*Assignment*. Print exactly the lines starting at the one that contains "2022-01-02 | Texture Rating: 0.987 -> 0.920" and ending at the last line of the listing below.

※

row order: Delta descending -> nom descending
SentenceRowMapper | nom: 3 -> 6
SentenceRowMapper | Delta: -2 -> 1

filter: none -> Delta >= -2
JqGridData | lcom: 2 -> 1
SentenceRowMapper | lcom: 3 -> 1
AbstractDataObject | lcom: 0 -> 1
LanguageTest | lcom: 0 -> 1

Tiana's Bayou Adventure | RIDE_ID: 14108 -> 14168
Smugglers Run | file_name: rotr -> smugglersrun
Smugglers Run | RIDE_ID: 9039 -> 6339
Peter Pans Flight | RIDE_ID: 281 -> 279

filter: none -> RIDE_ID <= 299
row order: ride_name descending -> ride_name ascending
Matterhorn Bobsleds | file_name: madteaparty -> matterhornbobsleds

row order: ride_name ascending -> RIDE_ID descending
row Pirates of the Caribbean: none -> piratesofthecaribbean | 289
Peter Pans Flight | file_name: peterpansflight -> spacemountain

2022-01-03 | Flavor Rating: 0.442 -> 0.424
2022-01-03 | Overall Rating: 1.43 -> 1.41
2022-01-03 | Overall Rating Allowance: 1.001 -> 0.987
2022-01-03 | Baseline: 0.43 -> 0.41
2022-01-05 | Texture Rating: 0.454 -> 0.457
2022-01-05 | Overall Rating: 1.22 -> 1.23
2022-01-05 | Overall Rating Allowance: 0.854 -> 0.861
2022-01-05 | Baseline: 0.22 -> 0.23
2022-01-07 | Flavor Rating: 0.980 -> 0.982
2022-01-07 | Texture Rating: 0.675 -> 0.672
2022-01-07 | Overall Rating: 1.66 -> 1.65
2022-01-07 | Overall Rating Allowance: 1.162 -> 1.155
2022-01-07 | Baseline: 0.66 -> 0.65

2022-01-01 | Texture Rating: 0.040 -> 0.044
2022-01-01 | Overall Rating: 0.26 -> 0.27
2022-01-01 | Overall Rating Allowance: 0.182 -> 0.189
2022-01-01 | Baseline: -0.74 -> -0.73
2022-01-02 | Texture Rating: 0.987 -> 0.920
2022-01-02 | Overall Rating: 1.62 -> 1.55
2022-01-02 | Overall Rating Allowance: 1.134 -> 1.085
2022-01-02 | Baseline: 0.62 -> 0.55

※

*Reply*.
2022-01-02 | Texture Rating: 0.987 -> 0.920
2022-01-02 | Overall Rating: 1.62 -> 1.55
2022-01-02 | Overall Rating Allowance: 1.134 -> 1.085
2022-01-02 | Baseline: 0.62 -> 0.55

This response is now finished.